Forced Smoking Abstinence: Not Enough for Smoking Cessation

Author Affiliations

Author Affiliations: Brown University Center for Primary Care and Prevention, Pawtucket, Rhode Island (Drs Clarke and Parker and Ms Roberts); Memorial Hospital of Rhode Island, Pawtucket (Drs Clarke and Parker and Ms Roberts); Department of Psychology, University of Rhode Island, Kingston (Dr Stein); Department of Behavioral and Social Sciences, Brown University, Providence, Rhode Island (Dr R. A. Martin); Department of Family Medicine and Community Health, University of Massachusetts Medical School, Worcester (Dr S. A. Martin); Rhode Island Department of Corrections, Cranston (Dr Lopes); Department of Psychology, Nichols College, Dudley, Massachusetts (Dr McGovern); Harvard Medical School, Boston, Massachusetts (Ms Simon); Division of General Internal Medicine, Rhode Island Hospital, Providence (Dr Friedman); and Centers for Behavioral and Preventive Medicine, The Miriam Hospital, Providence (Dr Bock).
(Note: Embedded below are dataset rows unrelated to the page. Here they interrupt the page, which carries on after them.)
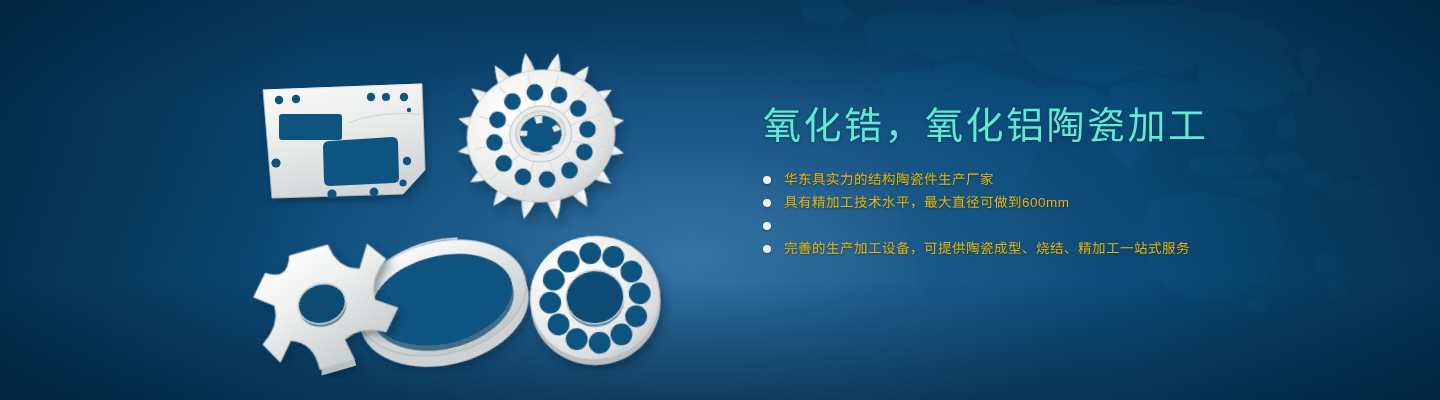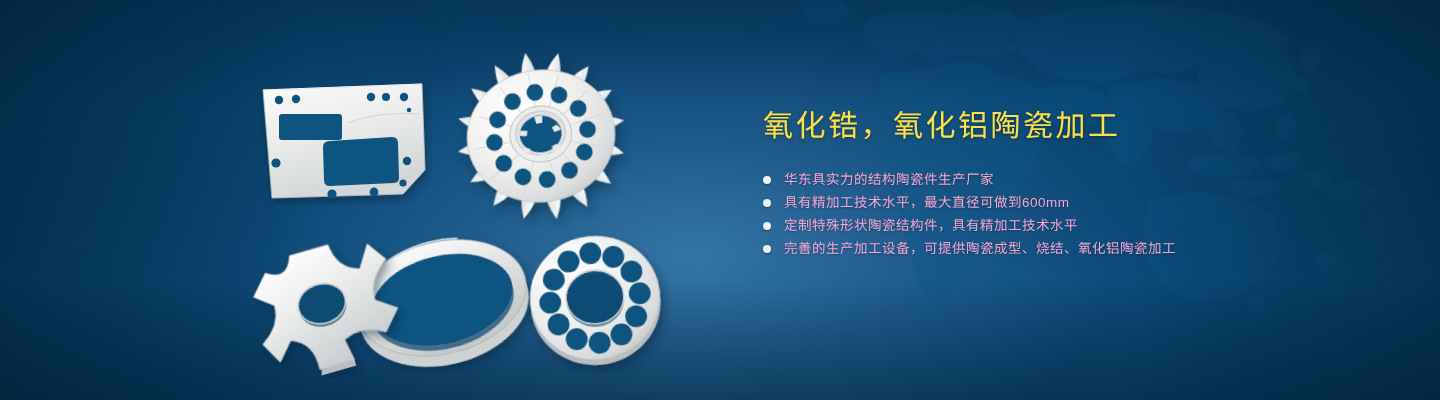--- a/index.html
+++ b/index.html
@@ -51,22 +51,22 @@
   .products { position:absolute; left:0; top:0; width:720px; height:400px; }
   .products svg { position:absolute; }
 
   
   .copy {
     position:absolute;
     left:763px; top:104px;
     width:620px;
   }
   .headline {
-    color:#fde047;
-    font-size:30px;
+    color:#5eead4;
+    font-size:38px;
     line-height:44px;
     letter-spacing:2.5px;
     font-weight:400;
     white-space:nowrap;
     text-shadow:0 1px 3px rgba(0,20,40,0.45);
   }
   .bullets {
     margin-top:21px;
     list-style:none;
   }
@@ -78,21 +78,21 @@
   }
   .dot {
     width:8px; height:8px;
     border-radius:50%;
     background:#eef3f7;
     flex:0 0 8px;
     margin-right:13px;
     box-shadow:0 1px 2px rgba(0,15,30,0.4);
   }
   .bullet-text {
-    color:#f9a8d4;
+    color:#eab308;
     font-size:13.5px;
     line-height:22px;
     letter-spacing:0.5px;
     white-space:nowrap;
     text-shadow:0 1px 2px rgba(0,20,40,0.4);
   }
 </style>
 </head>
 <body>
 
@@ -418,24 +418,23 @@
         <span class="bullet-text">华东具实力的结构陶瓷件生产厂家</span>
       </li>
 
       <li class="bullet">
         <span class="dot"></span>
         <span class="bullet-text">具有精加工技术水平，最大直径可做到600mm</span>
       </li>
 
       <li class="bullet">
         <span class="dot"></span>
-        <span class="bullet-text">定制特殊形状陶瓷结构件，具有精加工技术水平</span>
       </li>
 
       <li class="bullet">
         <span class="dot"></span>
-        <span class="bullet-text">完善的生产加工设备，可提供陶瓷成型、烧结、氧化铝陶瓷加工</span>
+        <span class="bullet-text">完善的生产加工设备，可提供陶瓷成型、烧结、精加工一站式服务</span>
       </li>
 
     </ul>
   </div>
 
 </div>
 
 </body></html>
JAMA Intern Med. 2013;173(9):789-794. doi:10.1001/jamainternmed.2013.197

Importance Millions of Americans are forced to quit smoking as they enter tobacco-free prisons and jails, but most return to smoking within days of release. Interventions are needed to sustain tobacco abstinence after release from incarceration.

Objective To evaluate the extent to which the WISE intervention (Working Inside for Smoking Elimination), based on motivational interviewing (MI) and cognitive behavioral therapy (CBT), decreases relapse to smoking after release from a smoke-free prison.

Design Participants were recruited approximately 8 weeks prior to their release from a smoke-free prison and randomized to 6 weekly sessions of either education videos (control) or the WISE intervention.

Setting A tobacco-free prison in the United States.

Participants A total of 262 inmates (35% female).

Main Outcome Measure Continued smoking abstinence was defined as 7-day point-prevalence abstinence validated by urine cotinine measurement.

Results At the 3-week follow-up, 25% of participants in the WISE intervention (31 of 122) and 7% of the control participants (9 of 125) continued to be tobacco abstinent (odds ratio [OR], 4.4; 95% CI, 2.0-9.7). In addition to the intervention, Hispanic ethnicity, a plan to remain abstinent, and being incarcerated for more than 6 months were all associated with increased likelihood of remaining abstinent. In the logistic regression analysis, participants randomized to the WISE intervention were 6.6 times more likely to remain tobacco abstinent at the 3-week follow up than those randomized to the control condition (95% CI, 2.5-17.0). Nonsmokers at the 3-week follow-up had an additional follow-up 3 months after release, and overall 12% of the participants in the WISE intervention (14 of 122) and 2% of the control participants (3 of 125) were tobacco free at 3 months, as confirmed by urine cotinine measurement (OR, 5.3; 95% CI, 1.4-23.8).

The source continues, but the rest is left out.